Eye-Rolling Through the Apocalypse

An aerial image shows flood waters covering parts of Guangfu township after a barrier lake burst in Hualien on September 25, 2025, following torrential rain when Super Typhoon Ragasa skirted Taiwan. Ragasa's passage in Taiwan killed at least 14 and injured 46 when a decades-old barrier lake burst in eastern Hualien county, according to regional officials. (Photo by I-Hwa Cheng / AFP)

November’s COP30 gathering in Belém, Brazil, marks three decades since COP1 in Berlin in 1995, and raises a sobering reminder of how deep we’ve sunk into a climate morass of our own making amid non-stop warnings. The evacuation of millions of people and the deaths of at least seventeen due to Typhoon Ragasa’s rampage through the Philippines, Taiwan, and China couldn’t have been more pointedly timed as U.S. and Chinese leaders outlined their very different visions of the climate crisis to the UN General Assembly last week.

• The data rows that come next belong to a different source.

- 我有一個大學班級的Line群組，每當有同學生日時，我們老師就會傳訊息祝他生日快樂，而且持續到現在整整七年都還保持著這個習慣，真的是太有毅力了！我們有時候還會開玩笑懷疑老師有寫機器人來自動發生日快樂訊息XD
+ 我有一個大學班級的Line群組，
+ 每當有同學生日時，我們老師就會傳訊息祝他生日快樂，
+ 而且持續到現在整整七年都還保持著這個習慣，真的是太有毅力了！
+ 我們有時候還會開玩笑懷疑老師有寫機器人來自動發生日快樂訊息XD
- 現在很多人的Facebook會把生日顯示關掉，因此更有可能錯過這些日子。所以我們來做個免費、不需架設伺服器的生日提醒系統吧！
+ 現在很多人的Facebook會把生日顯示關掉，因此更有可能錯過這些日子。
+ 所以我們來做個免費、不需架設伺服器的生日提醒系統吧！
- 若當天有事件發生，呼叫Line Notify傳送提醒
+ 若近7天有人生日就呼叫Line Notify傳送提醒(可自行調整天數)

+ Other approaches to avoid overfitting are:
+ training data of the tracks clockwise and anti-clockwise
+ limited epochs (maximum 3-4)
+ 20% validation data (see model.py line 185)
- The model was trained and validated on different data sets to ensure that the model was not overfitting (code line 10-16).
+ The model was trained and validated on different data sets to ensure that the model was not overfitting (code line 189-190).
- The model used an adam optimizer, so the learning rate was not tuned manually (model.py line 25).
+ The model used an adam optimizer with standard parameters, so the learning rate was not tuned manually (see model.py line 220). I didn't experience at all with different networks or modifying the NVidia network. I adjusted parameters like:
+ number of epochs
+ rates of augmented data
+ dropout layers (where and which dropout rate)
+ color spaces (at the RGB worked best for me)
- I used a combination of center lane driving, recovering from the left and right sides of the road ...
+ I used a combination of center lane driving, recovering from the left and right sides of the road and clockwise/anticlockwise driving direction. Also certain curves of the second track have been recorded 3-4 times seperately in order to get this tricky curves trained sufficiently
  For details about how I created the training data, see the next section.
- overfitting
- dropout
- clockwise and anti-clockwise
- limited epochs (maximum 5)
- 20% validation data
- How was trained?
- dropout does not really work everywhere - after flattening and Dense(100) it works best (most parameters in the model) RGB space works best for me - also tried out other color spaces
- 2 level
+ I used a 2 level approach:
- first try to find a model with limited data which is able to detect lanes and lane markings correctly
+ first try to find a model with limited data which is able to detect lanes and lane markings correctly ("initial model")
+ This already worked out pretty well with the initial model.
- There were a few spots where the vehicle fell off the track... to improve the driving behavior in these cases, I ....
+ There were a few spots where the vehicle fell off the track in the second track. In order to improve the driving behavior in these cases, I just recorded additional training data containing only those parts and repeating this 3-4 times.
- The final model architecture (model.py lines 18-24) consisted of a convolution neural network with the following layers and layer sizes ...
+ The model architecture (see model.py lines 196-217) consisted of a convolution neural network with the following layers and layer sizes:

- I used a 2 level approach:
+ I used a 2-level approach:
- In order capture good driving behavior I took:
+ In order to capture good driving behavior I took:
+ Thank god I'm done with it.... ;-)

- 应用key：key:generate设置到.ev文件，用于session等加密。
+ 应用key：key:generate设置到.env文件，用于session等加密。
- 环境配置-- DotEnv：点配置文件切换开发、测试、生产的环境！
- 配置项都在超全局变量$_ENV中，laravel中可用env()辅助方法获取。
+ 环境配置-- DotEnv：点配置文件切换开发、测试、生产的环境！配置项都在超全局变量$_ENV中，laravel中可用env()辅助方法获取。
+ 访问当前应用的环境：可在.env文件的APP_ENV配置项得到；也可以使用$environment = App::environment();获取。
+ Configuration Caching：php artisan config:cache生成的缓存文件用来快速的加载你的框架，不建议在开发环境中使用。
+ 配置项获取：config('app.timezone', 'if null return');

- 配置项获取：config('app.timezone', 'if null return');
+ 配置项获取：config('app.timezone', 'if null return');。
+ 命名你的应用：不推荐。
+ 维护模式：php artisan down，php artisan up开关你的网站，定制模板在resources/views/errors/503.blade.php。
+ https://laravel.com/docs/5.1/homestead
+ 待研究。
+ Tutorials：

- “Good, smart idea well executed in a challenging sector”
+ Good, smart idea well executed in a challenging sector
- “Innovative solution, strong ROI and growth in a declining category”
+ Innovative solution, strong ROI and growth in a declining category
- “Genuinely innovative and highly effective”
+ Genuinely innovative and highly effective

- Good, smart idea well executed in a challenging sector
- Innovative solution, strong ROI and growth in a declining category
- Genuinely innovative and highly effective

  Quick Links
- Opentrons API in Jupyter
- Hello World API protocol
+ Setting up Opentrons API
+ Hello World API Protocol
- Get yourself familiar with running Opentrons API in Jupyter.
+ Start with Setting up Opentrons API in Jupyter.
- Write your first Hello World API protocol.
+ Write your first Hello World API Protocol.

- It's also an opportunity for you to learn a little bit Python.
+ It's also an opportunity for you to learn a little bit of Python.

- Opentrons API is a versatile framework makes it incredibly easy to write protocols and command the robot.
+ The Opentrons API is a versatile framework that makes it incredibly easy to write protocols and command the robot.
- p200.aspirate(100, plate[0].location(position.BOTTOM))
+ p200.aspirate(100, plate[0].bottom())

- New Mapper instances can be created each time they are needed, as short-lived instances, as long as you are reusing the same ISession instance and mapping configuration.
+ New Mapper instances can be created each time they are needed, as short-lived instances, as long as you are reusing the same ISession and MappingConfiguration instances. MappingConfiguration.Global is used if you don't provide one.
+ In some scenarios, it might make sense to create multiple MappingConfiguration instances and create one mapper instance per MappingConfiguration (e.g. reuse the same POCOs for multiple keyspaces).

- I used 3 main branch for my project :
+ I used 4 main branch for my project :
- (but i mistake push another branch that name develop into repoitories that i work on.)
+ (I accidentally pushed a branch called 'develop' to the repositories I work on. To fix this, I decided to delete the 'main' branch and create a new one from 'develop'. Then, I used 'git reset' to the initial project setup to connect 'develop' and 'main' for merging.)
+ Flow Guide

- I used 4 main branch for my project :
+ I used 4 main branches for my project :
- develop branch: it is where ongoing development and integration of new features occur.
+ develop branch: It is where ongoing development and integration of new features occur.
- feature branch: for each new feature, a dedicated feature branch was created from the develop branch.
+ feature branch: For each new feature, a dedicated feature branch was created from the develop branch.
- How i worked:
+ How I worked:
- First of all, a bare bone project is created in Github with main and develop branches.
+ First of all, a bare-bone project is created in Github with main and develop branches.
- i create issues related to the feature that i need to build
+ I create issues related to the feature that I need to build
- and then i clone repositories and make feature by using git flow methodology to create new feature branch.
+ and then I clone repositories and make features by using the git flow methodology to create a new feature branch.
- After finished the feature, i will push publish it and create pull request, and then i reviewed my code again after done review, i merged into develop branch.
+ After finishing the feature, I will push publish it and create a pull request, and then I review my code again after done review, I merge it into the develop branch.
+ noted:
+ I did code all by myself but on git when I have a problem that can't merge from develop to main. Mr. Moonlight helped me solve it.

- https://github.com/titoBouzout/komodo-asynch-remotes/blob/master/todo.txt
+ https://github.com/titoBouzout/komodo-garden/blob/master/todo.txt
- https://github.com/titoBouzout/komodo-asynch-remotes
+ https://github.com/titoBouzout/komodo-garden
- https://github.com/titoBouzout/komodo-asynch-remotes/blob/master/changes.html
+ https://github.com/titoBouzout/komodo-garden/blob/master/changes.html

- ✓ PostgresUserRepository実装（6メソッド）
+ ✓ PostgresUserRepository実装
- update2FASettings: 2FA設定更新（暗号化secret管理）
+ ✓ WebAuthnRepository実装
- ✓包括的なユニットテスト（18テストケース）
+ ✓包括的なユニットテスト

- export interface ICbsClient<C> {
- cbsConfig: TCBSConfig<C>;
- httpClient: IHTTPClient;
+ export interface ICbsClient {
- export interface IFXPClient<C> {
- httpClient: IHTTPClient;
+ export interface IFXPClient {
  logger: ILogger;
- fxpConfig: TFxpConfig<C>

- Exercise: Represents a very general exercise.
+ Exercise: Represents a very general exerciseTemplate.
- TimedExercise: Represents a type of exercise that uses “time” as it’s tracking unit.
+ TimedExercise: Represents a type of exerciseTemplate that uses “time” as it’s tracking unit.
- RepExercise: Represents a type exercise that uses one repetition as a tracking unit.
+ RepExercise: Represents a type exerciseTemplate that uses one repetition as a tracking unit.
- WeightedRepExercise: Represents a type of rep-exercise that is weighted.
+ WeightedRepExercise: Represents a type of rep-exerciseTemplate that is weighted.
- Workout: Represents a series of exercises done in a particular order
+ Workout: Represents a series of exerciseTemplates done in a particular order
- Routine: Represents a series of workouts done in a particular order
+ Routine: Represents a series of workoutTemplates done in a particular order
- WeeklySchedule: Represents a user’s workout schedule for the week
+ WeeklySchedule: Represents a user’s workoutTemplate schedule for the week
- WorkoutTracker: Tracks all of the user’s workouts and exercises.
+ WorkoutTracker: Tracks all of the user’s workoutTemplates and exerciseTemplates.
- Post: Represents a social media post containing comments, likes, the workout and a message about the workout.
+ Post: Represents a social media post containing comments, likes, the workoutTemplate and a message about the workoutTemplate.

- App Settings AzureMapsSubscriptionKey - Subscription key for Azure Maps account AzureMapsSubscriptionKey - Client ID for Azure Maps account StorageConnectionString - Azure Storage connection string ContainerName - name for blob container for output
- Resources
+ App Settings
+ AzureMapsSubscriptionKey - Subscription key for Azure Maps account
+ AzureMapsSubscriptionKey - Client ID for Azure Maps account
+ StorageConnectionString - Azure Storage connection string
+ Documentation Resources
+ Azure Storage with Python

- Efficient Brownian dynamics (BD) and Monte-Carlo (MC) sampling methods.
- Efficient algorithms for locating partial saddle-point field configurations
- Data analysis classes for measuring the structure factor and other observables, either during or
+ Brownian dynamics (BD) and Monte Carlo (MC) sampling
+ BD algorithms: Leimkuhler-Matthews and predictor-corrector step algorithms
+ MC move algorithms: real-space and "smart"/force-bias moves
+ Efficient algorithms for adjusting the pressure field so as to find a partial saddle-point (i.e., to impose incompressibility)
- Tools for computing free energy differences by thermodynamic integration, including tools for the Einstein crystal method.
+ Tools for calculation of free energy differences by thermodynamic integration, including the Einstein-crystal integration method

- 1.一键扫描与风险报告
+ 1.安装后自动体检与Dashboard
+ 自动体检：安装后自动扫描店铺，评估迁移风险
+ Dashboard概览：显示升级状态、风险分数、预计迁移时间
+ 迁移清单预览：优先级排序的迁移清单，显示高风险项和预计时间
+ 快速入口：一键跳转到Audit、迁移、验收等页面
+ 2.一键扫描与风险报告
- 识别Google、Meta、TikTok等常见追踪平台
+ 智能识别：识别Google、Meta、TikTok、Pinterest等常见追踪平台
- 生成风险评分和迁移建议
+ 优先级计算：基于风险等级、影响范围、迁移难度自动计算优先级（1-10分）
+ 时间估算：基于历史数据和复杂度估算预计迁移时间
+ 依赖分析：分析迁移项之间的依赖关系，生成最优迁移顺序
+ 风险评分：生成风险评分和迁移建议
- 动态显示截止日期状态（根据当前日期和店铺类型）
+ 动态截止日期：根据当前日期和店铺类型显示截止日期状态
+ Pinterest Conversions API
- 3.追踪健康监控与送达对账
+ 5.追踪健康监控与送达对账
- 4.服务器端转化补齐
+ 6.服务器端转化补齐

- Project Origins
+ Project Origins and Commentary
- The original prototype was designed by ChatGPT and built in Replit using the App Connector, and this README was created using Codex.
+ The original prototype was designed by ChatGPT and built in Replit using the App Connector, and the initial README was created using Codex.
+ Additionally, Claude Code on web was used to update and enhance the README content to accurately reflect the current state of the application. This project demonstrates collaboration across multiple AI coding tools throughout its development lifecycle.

U.S. President Donald Trump spun lie after lie in his trademark adenoidal wheeze. He absurdly claimed that China somehow doesn’t use the wind power they produce: “Those windmills are so pathetic and so bad,” he said. “And most of them are built in China, and I give China a lot of credit. They build them, but they have very few wind farms. So why is it that they build them, and they send them all over the world, but they barely use them?”